- Born: 1948
- Died: 19 June 2025 (aged 77) Doha, Qatar
- Occupation: Actor

= Mohammed Boujassoum =

Qatari actor (1948–2025)

Mohammed Boujassoum (محمد بوجسوم; 1948 – 19 June 2025) was a Qatari actor. He is considered one of the Qatari pioneers in the field of media in general and the field of theater, radio, and television in particular.

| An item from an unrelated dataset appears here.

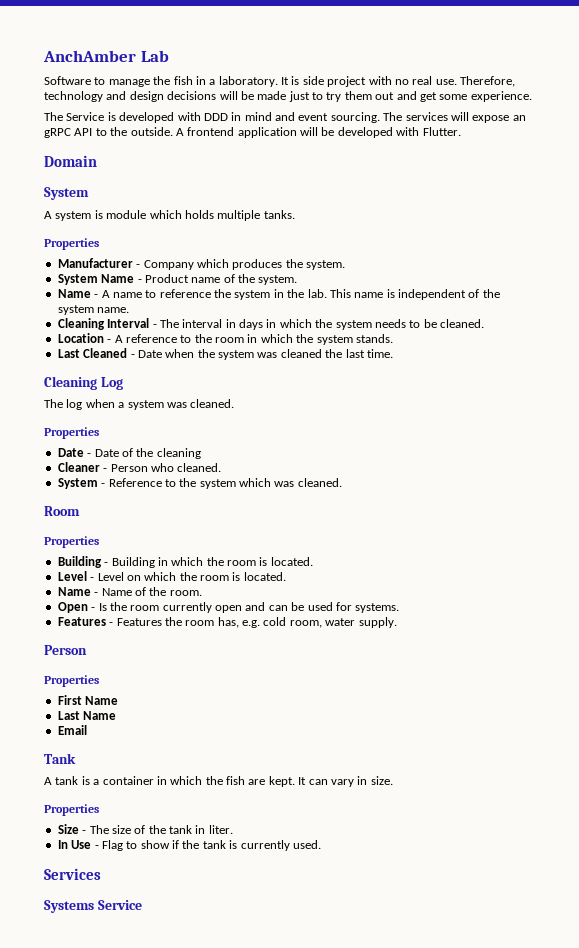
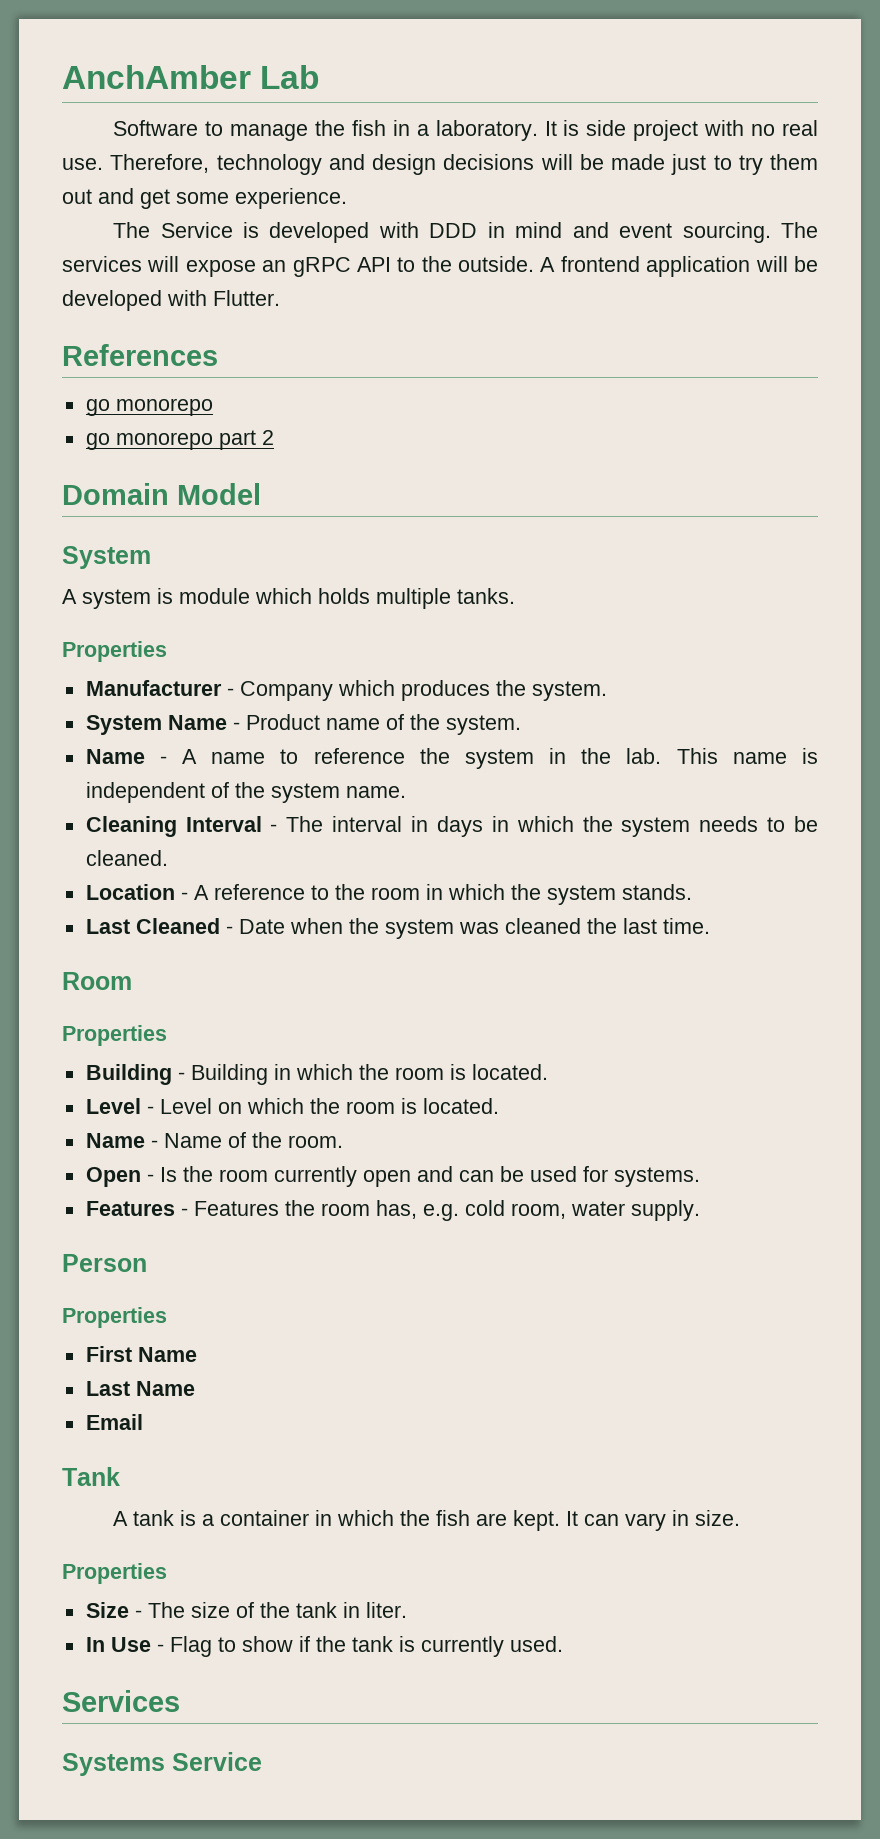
(461, 131) none -> [62,344,218,366] [85,398,213,416] [85,430,274,450] // References // go monorepo // go monorepo part 2
(97, 161) none -> [177,483,261,505] Model
[44,376,123,390] [44,399,235,410] [44,427,99,439] [57,448,201,459] [57,462,222,472] [57,478,342,489] // Cleaning Log // The log when a system was cleaned. // Properties // Date - Date of the cleaning // Cleaner - Person who cleaned. // System - Reference to the system which was cleaned. -> (710, 926) none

== Early life and education ==
Boujassoum studied at the Higher Institute of Theatrical Arts in Kuwait and the Academy of Arts, graduating in 1976. He became the first Qatari to earn a bachelor's degree in the region.

== Career ==
Boujassoum began in theatrical acting during the 1960s through acting sketches, in which he participated in scout camps. In 1968, when Qatar Radio was opened, he participated alongside fellow members of the lights band in the early radio dramas, where he participated with director Ismail Khaled Al-Abbasi in starring in the first Qatari radio series broadcast on radio in that period, titled The Boutahnoun Family. He also participated in the early Qatari television dramas in the early 1970s, which were presented by the musical lights band for Qatar Television, including I am the mistaken, The family of Boushlakh, both directed by Ahmed Al-Toukhi. He was appointed the General Manager of the Qatar National Theatre in November 1981. He also wrote for Qatari newspapers, compiling his writings into a book prior to his death. In 2023, Boujassoum was honoured by Sheikh Abdulrahman bin Hamad bin Jassim bin Hamad Al Thani at the Doha Theater Festival in appreciation for "great artistic and pioneering careers in the world of theater".

== Death ==
Boujassoum died on 19 June 2025, at the age of 77.